People working honest jobs in the legal weed industry are getting it from all sides; the government keeps refusing to treat them like valid business people.
First, legal weed entrepreneurs are prohibited from using the banking system, creating all manner of complications for companies forced to deal in cash only.
Despite the fact that weed businesses and dispensaries pay taxes, and in some cases quite a lot of them, they are not allowed to deduct business expenses associated with their work.
Now, in the midst of these mounting and unfair and discriminatory practices against the country’s fastest growing industry, which is expected to pull down $21 billion in earnings by 2020, a Justice Department bankruptcy watchdog has “reminded” his trustees to dismiss all bankruptcy cases that involve marijuana assets.
Cliff White, director of the U.S. Trustee Program, part of the Justice Department (DOJ), recently sent a letter to 1,100 trustees who administer bankruptcy cases.
White’s letter stated that the DOJ bankruptcy division had seen an increase in the number of bankruptcies where “marijuana assets” are disclosed, and he wants it stopped.
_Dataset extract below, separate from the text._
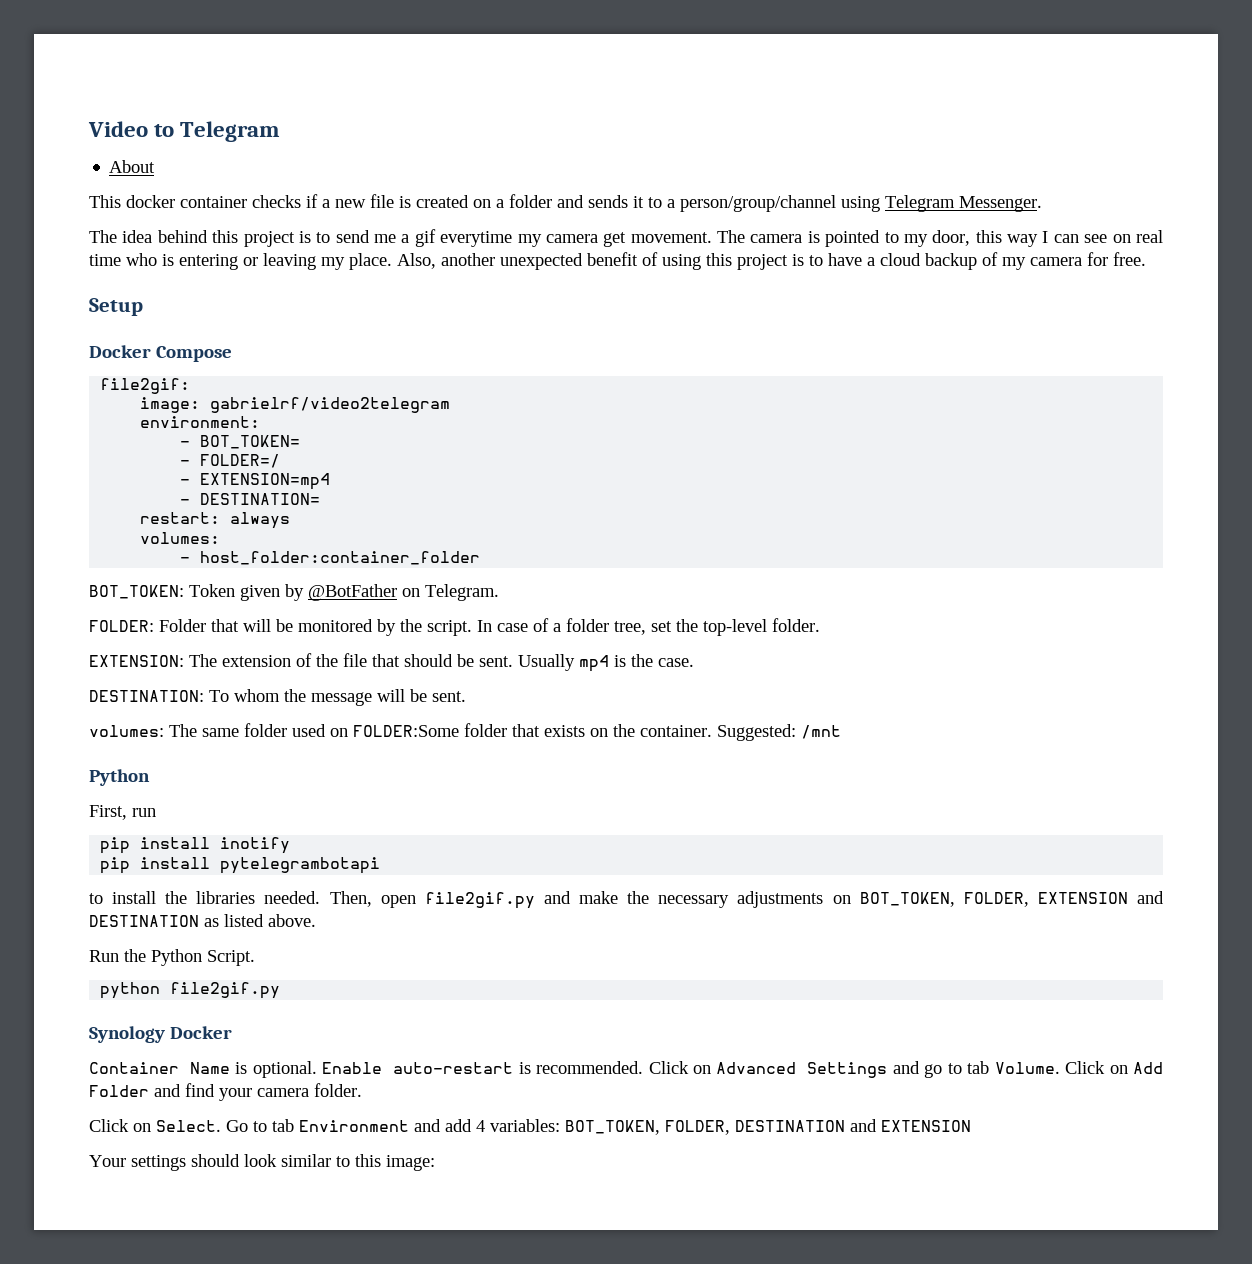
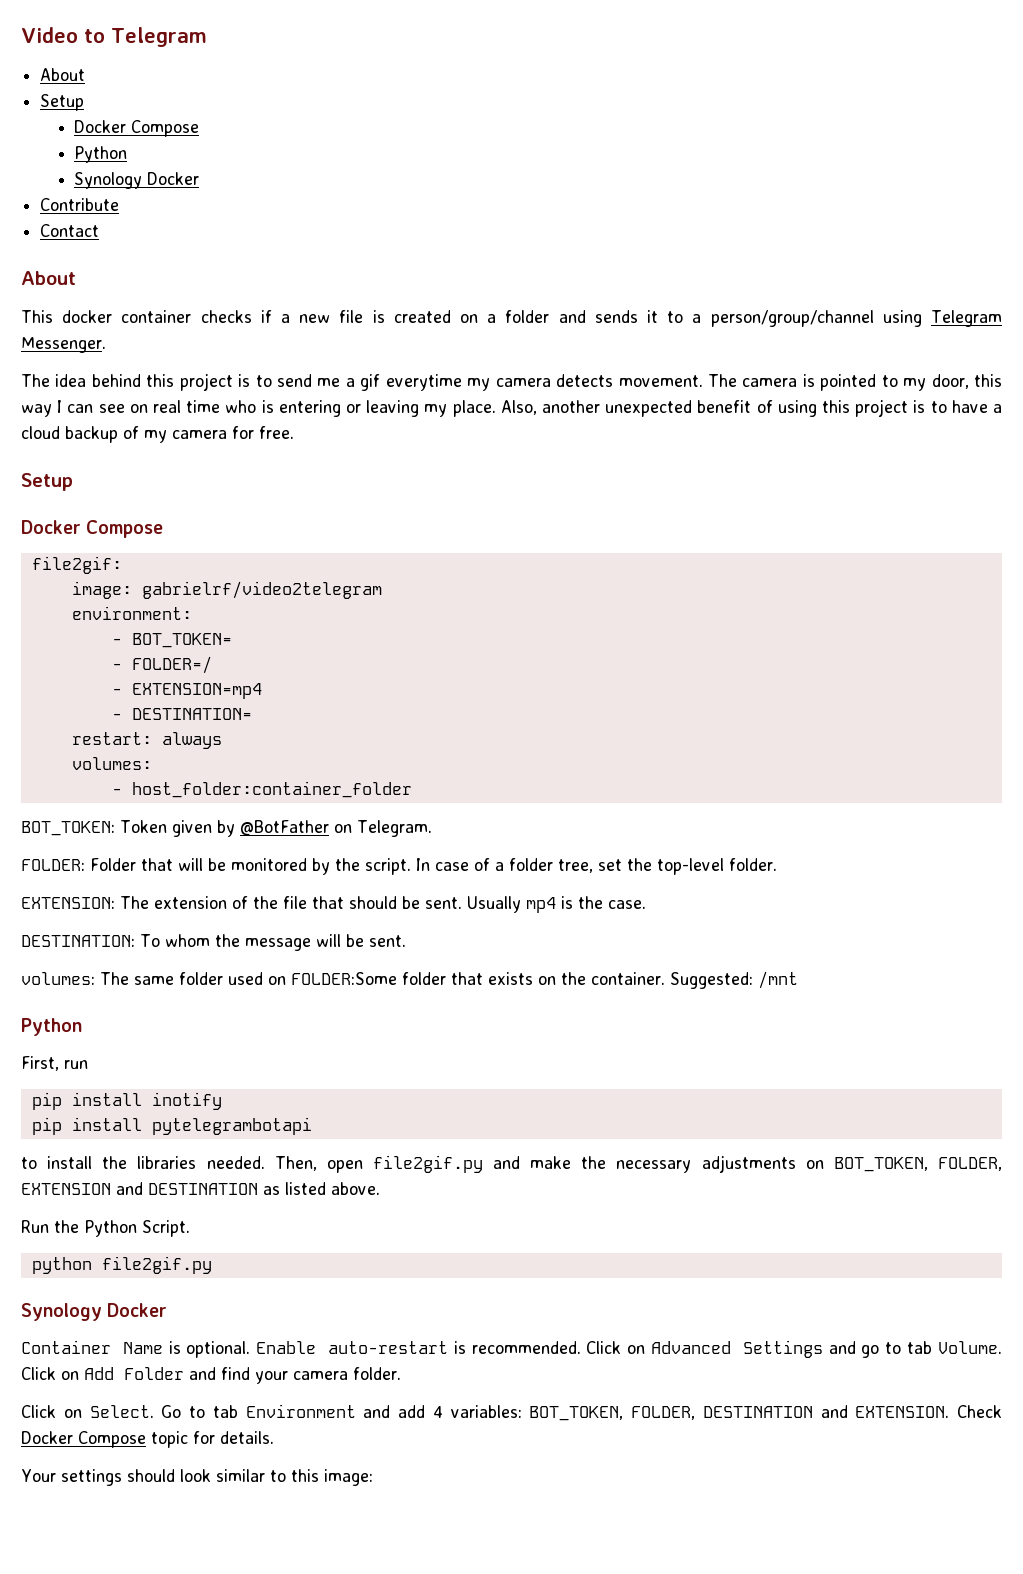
(156, 166) none -> [40,94,85,111] [74,120,200,137] [74,146,128,163] [74,172,200,189] [40,198,120,211] [40,224,100,237] [21,271,76,285] // Setup // Docker Compose // Python // Synology Docker // Contribute // Contact // About
[603,232,627,247] get -> [556,374,614,387] detects
[881,1120,971,1132] EXTENSION -> [855,1405,1002,1418] [21,1431,274,1448] EXTENSION. Check Docker Compose topic for details.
Bear in mind that the lack of bankruptcy protection is nothing new for legal marijuana businesses on a state level, but White’s letter was meant as a reminder that bankruptcy protection can only be resolved at the federal level.
Federal being the key word.
When a company fails or gets close to failing, the owners often file for bankruptcy in a federal court to re-organize the business and liquidate assets to pay off their creditors in the hope of getting a fresh start.
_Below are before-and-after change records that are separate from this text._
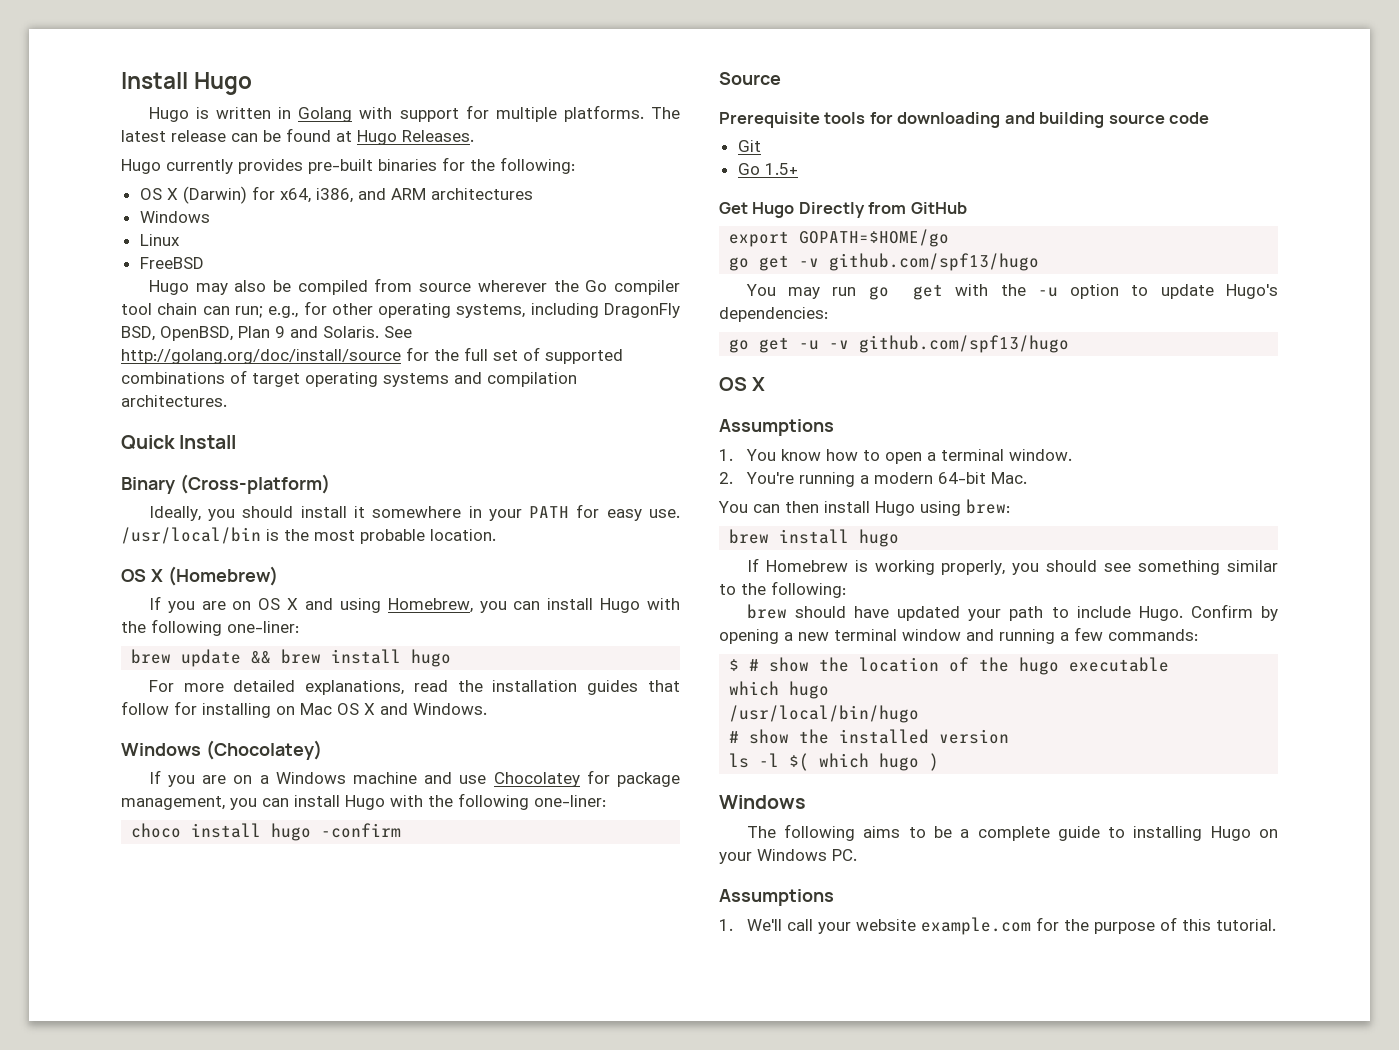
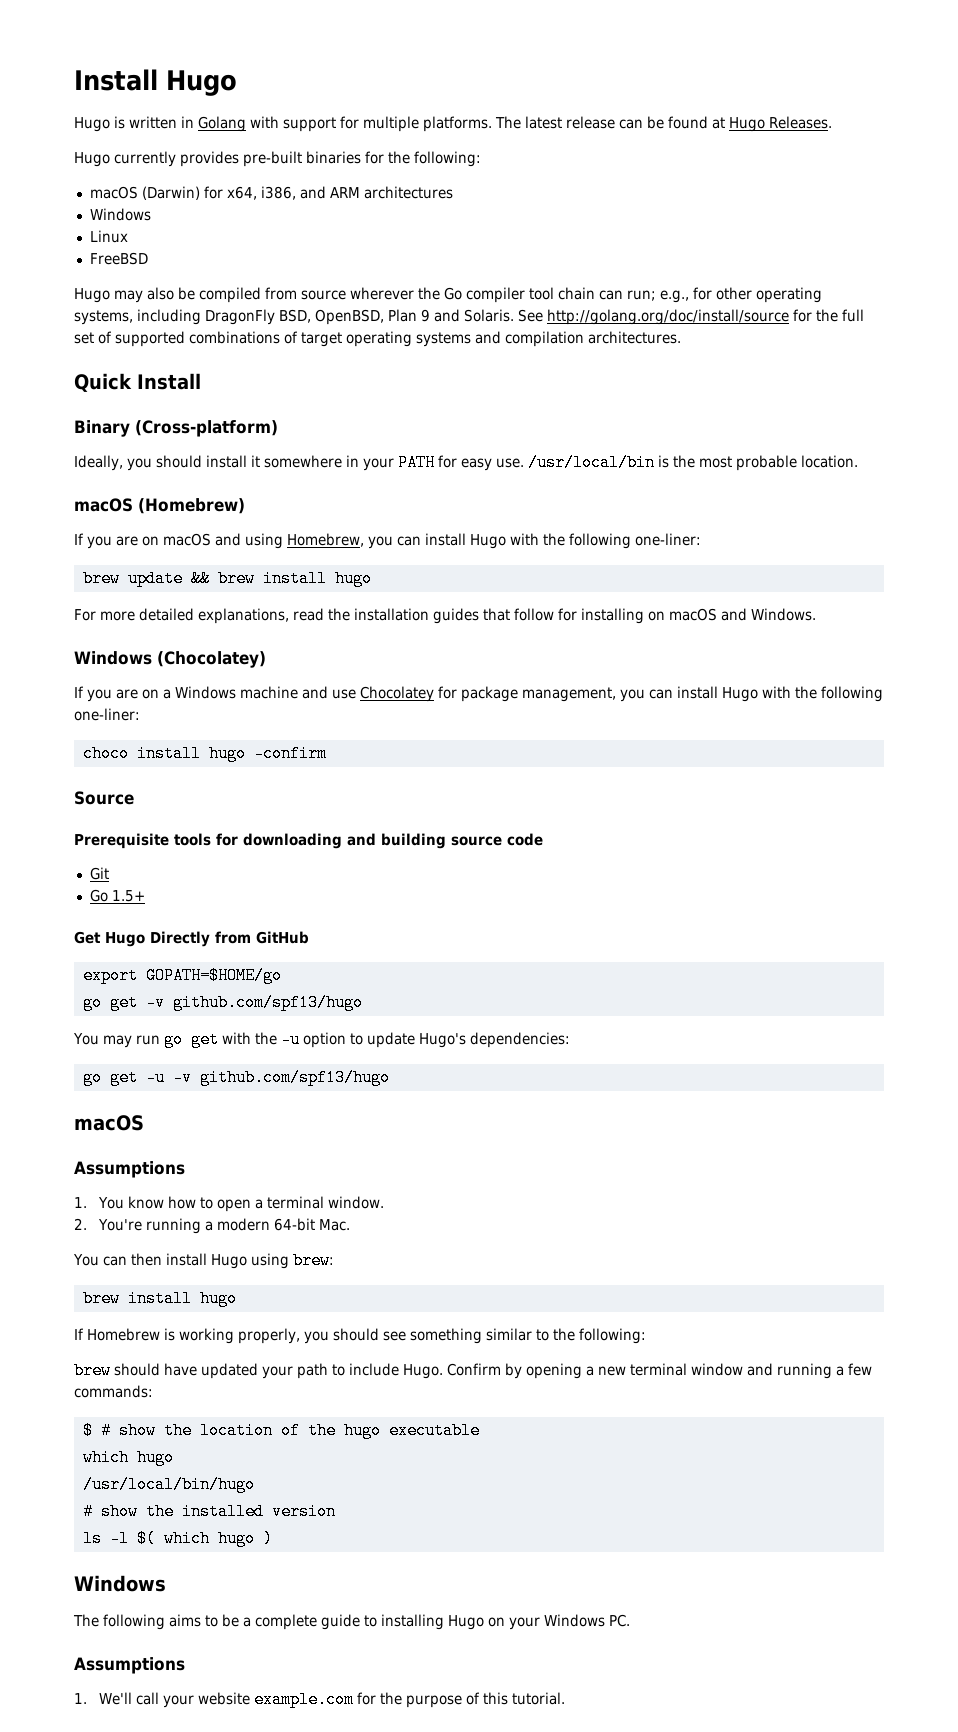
[139,188,178,200] OS X -> [89,186,138,199] macOS
[121,569,163,582] OS X -> [74,498,133,512] macOS
[258,598,299,610] OS X -> [163,533,211,546] macOS
[300,703,375,715] Mac OS X -> [669,608,717,621] macOS
[719,377,766,391] OS X -> [74,1115,144,1131] macOS

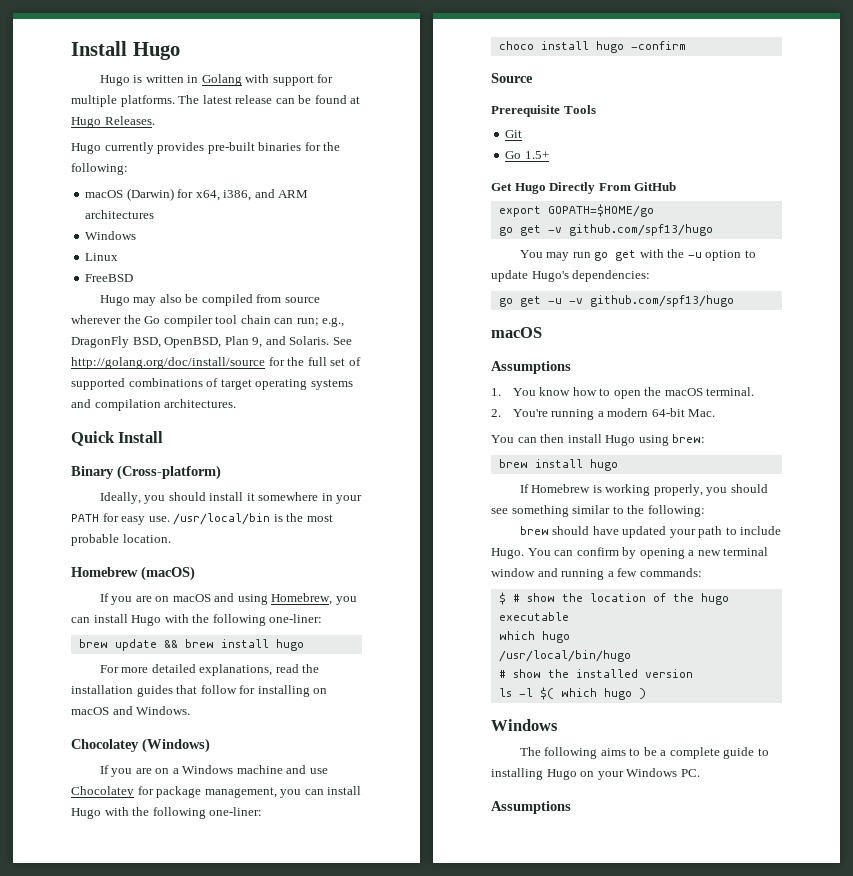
[693,287,822,303] [74,309,201,325] for other operating systems, including -> (345, 322) none
[421,309,430,322] 9 -> [252,337,263,348] 9,
[74,498,245,514] macOS (Homebrew) -> [71,566,195,581] Homebrew (macOS)
[74,651,266,668] Windows (Chocolatey) -> [71,738,210,753] Chocolatey (Windows)
[174,833,543,849] tools for downloading and building source code -> [563,105,596,114] Tools
[215,931,251,944] from -> [598,183,631,191] From
[255,1196,385,1209] a terminal window. -> [644,387,755,396] the macOS terminal.
[447,1363,501,1376] Confirm -> [527,547,619,556] You can confirm
[74,1691,566,1708] // 1. We'll call your website example.com for the purpose of this tutorial. -> (571, 807) none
However, bankruptcy is governed by federal law in federal courts. Hence White’s reminder to turn down anyone bearing the signs of cannabis entrepreneurialism
Why? Because these appointed bankruptcy trustees can’t touch anything cannabis-related lest they violate the Controlled Substances Act, which maintains weed as a “dangerous” Schedule 1 drug, alongside heroin, meth and other nasty drugs.
“Our goal is to ensure that trustees are not placed in the untenable position of violating federal law by liquidating, receiving proceeds from, or in any way administering marijuana assets,” White said.
Yeah right, Mr. White.
White’s letter drew criticism from the country’s largest group of consumer bankruptcy lawyers.
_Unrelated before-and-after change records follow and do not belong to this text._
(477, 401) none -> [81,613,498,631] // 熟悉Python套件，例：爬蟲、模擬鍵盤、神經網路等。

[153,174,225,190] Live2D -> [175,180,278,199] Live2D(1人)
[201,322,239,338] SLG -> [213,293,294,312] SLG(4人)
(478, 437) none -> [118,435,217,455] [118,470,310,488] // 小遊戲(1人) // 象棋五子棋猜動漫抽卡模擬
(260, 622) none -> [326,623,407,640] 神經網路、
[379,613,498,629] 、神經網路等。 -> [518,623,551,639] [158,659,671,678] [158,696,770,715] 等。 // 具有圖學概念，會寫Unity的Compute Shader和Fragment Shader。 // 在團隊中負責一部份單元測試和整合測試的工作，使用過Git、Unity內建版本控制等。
North Carolina lawyer Ed Boltz, who monitors federal policy for the National Association of Consumer Bankruptcy Attorneys, said the Justice Department division doesn’t have rule-making authority and can’t decide who should have access to bankruptcy protection.
“The courts and Congress are the appropriate groups to say who is eligible to file for bankruptcy,” Boltz said in an interview, reported International Foreign Exchange.
Between the DEA, Jeff Sessions, powerful pot-obstructing pharmaceutical companies, no banking access, getting screwed on their taxes and trying to exist in the unstable environment created by the new government, it’s a wonder more weed businesses aren’t going bankrupt.